There seems to be more behind the scenes of Facebook and Twitter than some simple social conversation. The Wall Street Journal reports the SEC is investigating potential conflicts of interest for buying and selling shares of private companies such as Facebook and Twitter.
The probe is in its early stages, but the SEC has red-flagged suspicious activity happening behind the scenes of these private companies and beyond the reach of regulators and traditional securities firms.
The probe began late last year and picked up pace after Goldman Sachs struck a deal with Facebook, allowing the investment company’s non-US clients to buy $1.5 bn worth of stock in the social networking company. SEC officials are concerned this outside investment, along with former employees being named as potential buyers of stock in the company, could cause conflicts of interest, ‘especially given the challenges of ascribing a fair value to privately traded shares, according to a person familiar with the situation,’ wrote the WSJ.

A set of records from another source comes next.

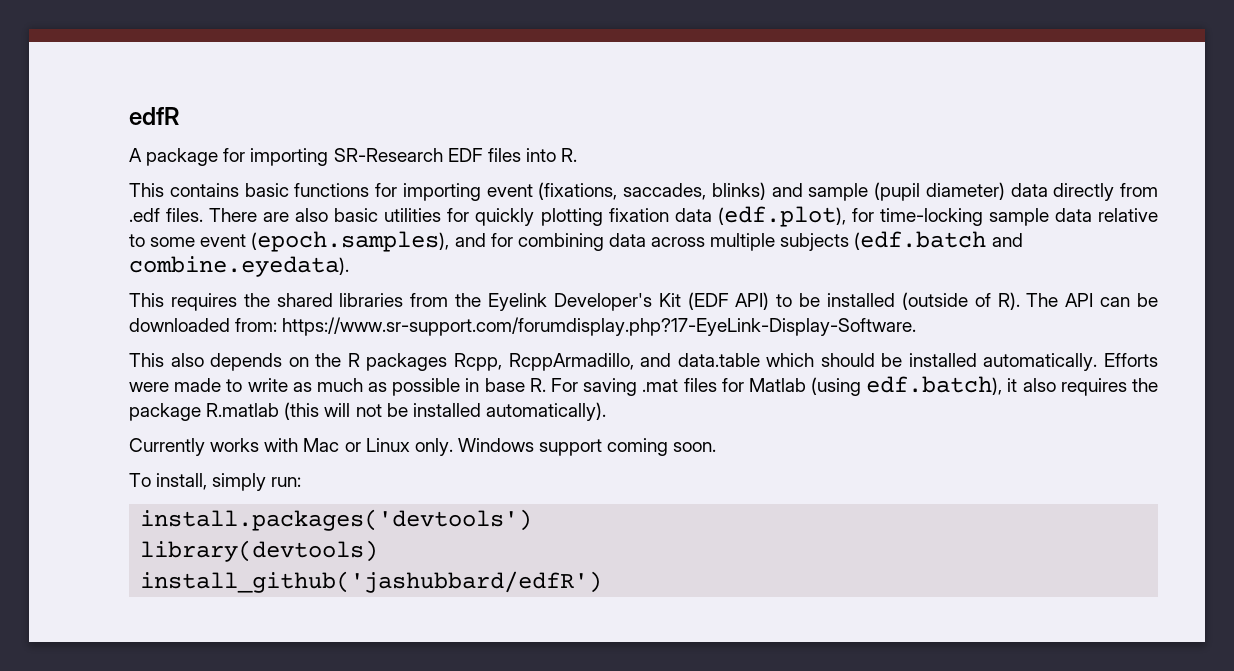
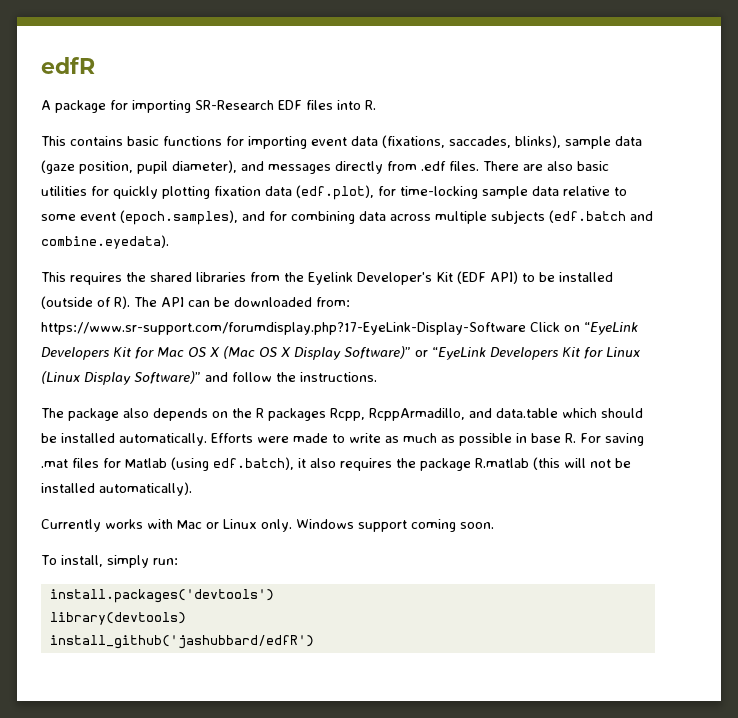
- This contains basic functions for importing event (fixations, saccades, blinks) and sample (pupil diameter) data directly from .edf files.
+ This contains basic functions for importing event data (fixations, saccades, blinks), sample data (gaze position, pupil diameter), and messages directly from .edf files.
- This requires the shared libraries from the Eyelink Developer's Kit (EDF API) to be installed (outside of R). The API can be downloaded from: https://www.sr-support.com/forumdisplay.php?17-EyeLink-Display-Software.
- This also depends on the R packages Rcpp, RcppArmadillo, and data.table which should be installed automatically.
+ This requires the shared libraries from the Eyelink Developer's Kit (EDF API) to be installed (outside of R). The API can be downloaded from: https://www.sr-support.com/forumdisplay.php?17-EyeLink-Display-Software Click on “EyeLink Developers Kit for Mac OS X (Mac OS X Display Software)” or “EyeLink Developers Kit for Linux (Linux Display Software)” and follow the instructions.
+ The package also depends on the R packages Rcpp, RcppArmadillo, and data.table which should be installed automatically.

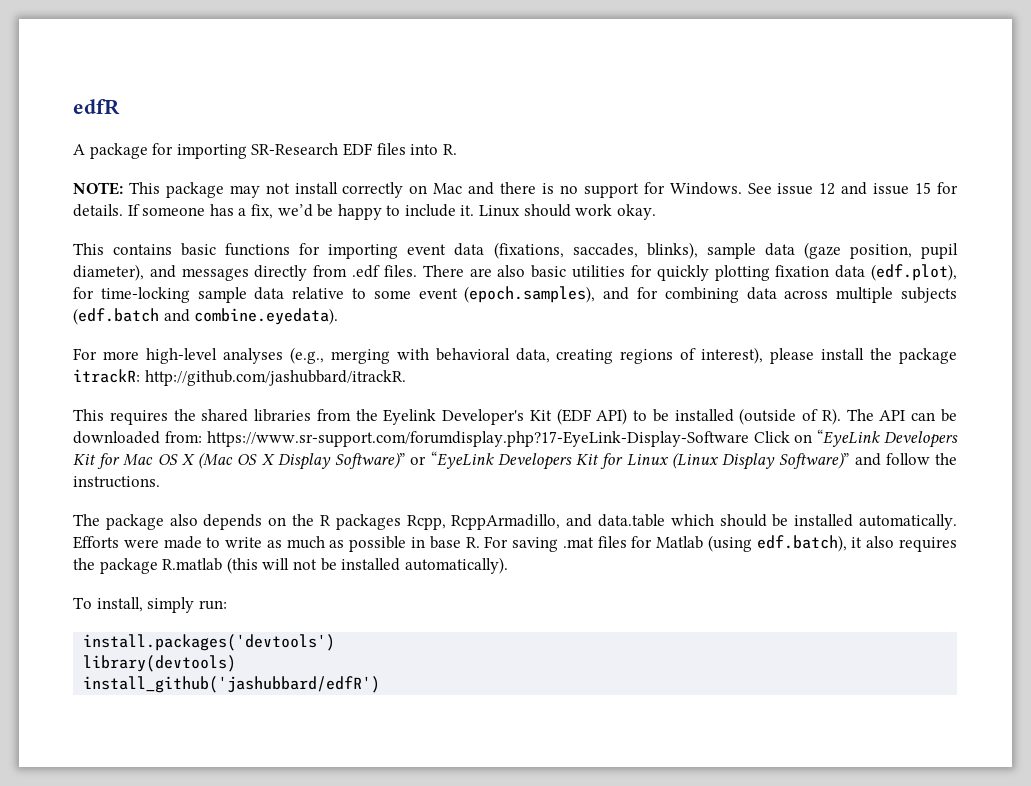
+ NOTE: This package may not install correctly on Mac and there is no support for Windows. See issue 12 and issue 15 for details. If someone has a fix, we’d be happy to include it. Linux should work okay.
+ For more high-level analyses (e.g., merging with behavioral data, creating regions of interest), please install the package itrackR: http://github.com/jashubbard/itrackR.
- Currently works with Mac or Linux only. Windows support coming soon.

In a statement to the WSJ, Vincent Molinari, founder and CEO at GATE Technologies, a newer entrant into private-share exchanges said: ‘We need transparency in this marketplace. We need the same monitoring and tool sets that the institutional marketplace has come to rely on for credibility and trust. This market is getting bigger, stronger and faster.’
SEC officials also believe some of the firms promoting stock trading in private companies should be registered as broker-dealer operations. Licensed securities firms are subject to oversight and inspection by the Financial Industry Regulatory Authority and the SEC.